WHAT YOU SHOULD DO. Starting at the first line of the listing below, repeat each line exactly until the line containing "841px; top: 401px;", which you include. Leave out pictures.

::::::::::

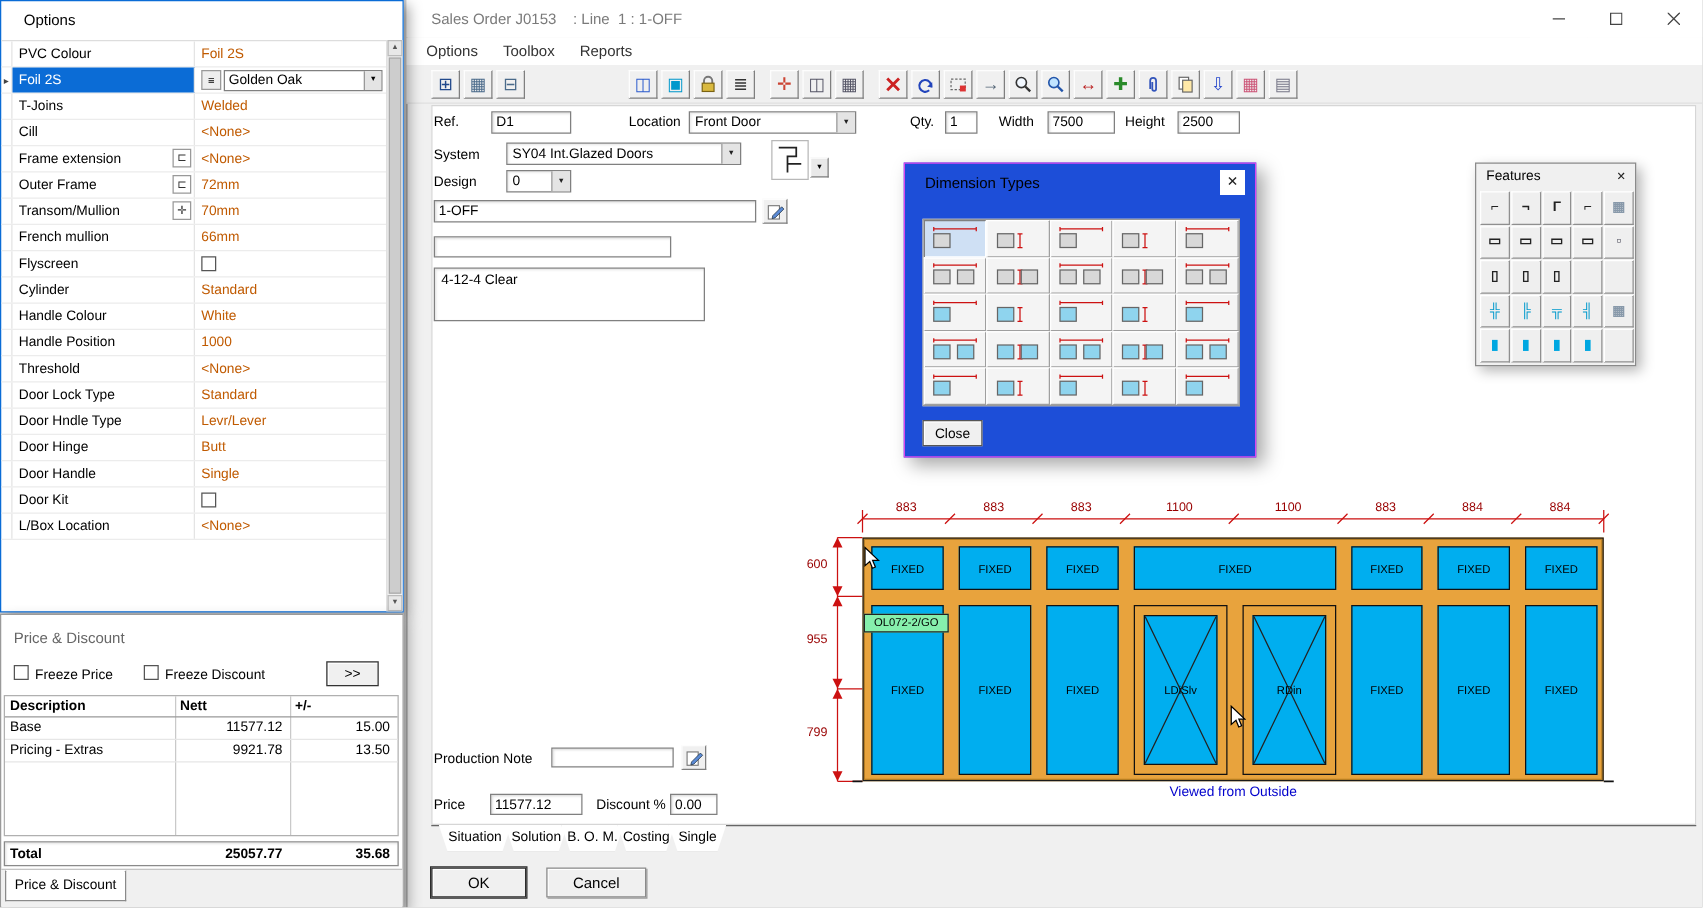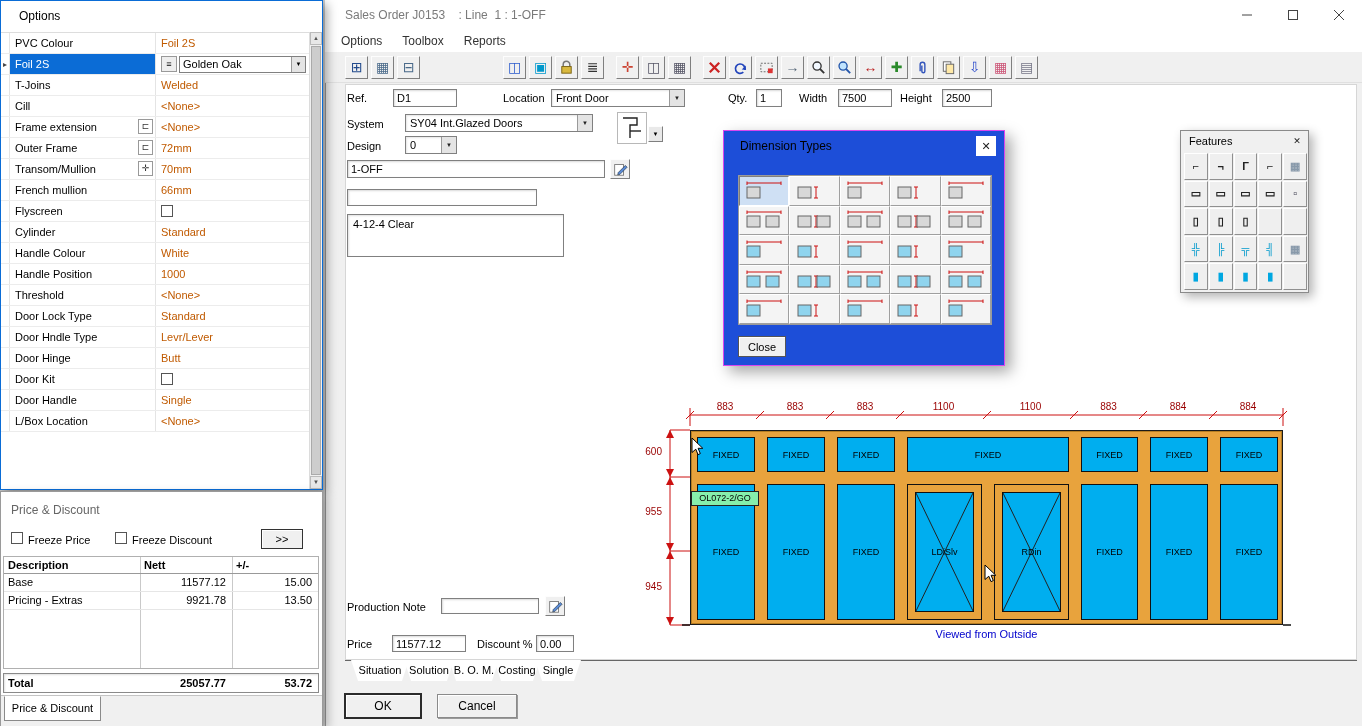--- a/index.html
+++ b/index.html
@@ -348,21 +348,21 @@
       <div class="dimlab top" style="left: 701px; top: 401px; width: 48px;">883</div>
       <div class="dimlab top" style="left: 771px; top: 401px; width: 48px;">883</div>
       <div class="dimlab top" style="left: 841px; top: 401px; width: 48px;">883</div>
       <div class="dimlab top" style="left: 919.5px; top: 401px; width: 48px;">1100</div>
       <div class="dimlab top" style="left: 1006.5px; top: 401px; width: 48px;">1100</div>
       <div class="dimlab top" style="left: 1084.5px; top: 401px; width: 48px;">883</div>
       <div class="dimlab top" style="left: 1154px; top: 401px; width: 48px;">884</div>
       <div class="dimlab top" style="left: 1224px; top: 401px; width: 48px;">884</div>
       <div class="dimlab left" style="left: 628px; top: 446px; width: 34px;">600</div>
       <div class="dimlab left" style="left: 628px; top: 506px; width: 34px;">955</div>
-      <div class="dimlab left" style="left: 628px; top: 581px; width: 34px;">945</div>
+      <div class="dimlab left" style="left: 628px; top: 581px; width: 34px;">799</div>
     </div>
   <div class="abs frame-tag">OL072-2/GO</div>
   <div class="abs viewed">Viewed from Outside</div>
 
   <span class="flabel" style="left:347px;top:601px">Production Note</span>
   <input class="tfield" style="left: 441px; top: 598px; width: 98px; height: 16px;" value="">
   <button class="editbtn" style="left:545px;top:596px">
     <svg width="16" height="16" viewBox="0 0 18 18">
         <rect x="3" y="4" width="10" height="12" fill="#fff" stroke="#777"></rect>
         <path d="M7 13L15 5l2 2-8 8-2.6.6z" fill="#5a8ad6" stroke="#234" stroke-width="0.7"></path>
@@ -748,30 +748,30 @@
         </div>
         <div class="opt-row">
           <span class="opt-marker"></span>
           <span class="opt-name">Door Hinge</span>
           <span class="opt-val">
             <span class="opt-vt">Butt</span>
           </span>
         </div>
         <div class="opt-row">
           <span class="opt-marker"></span>
+          <span class="opt-name">Door Handle</span>
+          <span class="opt-val">
+            <span class="opt-vt">Single</span>
+          </span>
+        </div>
+        <div class="opt-row">
+          <span class="opt-marker"></span>
           <span class="opt-name">Door Kit</span>
           <span class="opt-val">
             <span class="cb"></span>
-          </span>
-        </div>
-        <div class="opt-row">
-          <span class="opt-marker"></span>
-          <span class="opt-name">Door Handle</span>
-          <span class="opt-val">
-            <span class="opt-vt">Single</span>
           </span>
         </div>
         <div class="opt-row">
           <span class="opt-marker"></span>
           <span class="opt-name">L/Box Location</span>
           <span class="opt-val">
             <span class="opt-vt">&lt;None&gt;</span>
           </span>
         </div>
       </div>
@@ -806,21 +806,21 @@
           <div class="prow">
             <span class="pc c0">Pricing - Extras</span>
             <span class="pc c1 num">9921.78</span>
             <span class="pc c2 num">13.50</span>
           </div>
         </div>
     </div>
     <div class="total-row">
       <span class="pc c0">Total</span>
       <span class="pc c1 num">25057.77</span>
-      <span class="pc c2 num">53.72</span>
+      <span class="pc c2 num">35.68</span>
     </div>
     <div class="bottom-strip">
       <div class="pd-tab">Price &amp; Discount</div>
     </div>
   </div>
 
   <div class="abs cursor" style="left:691px;top:437px">
     <svg width="13" height="19" viewBox="0 0 13 19">
         <path d="M1 1L1 15.5L4.8 12.2L7 17.6L9.3 16.6L7.1 11.3L11.8 11.3Z" fill="#fff" stroke="#000"></path>
       </svg>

::::::::::

SOLUTION TO THE EXERCISE.
--- a/index.html
+++ b/index.html
@@ -348,21 +348,21 @@
       <div class="dimlab top" style="left: 701px; top: 401px; width: 48px;">883</div>
       <div class="dimlab top" style="left: 771px; top: 401px; width: 48px;">883</div>
       <div class="dimlab top" style="left: 841px; top: 401px; width: 48px;">883</div>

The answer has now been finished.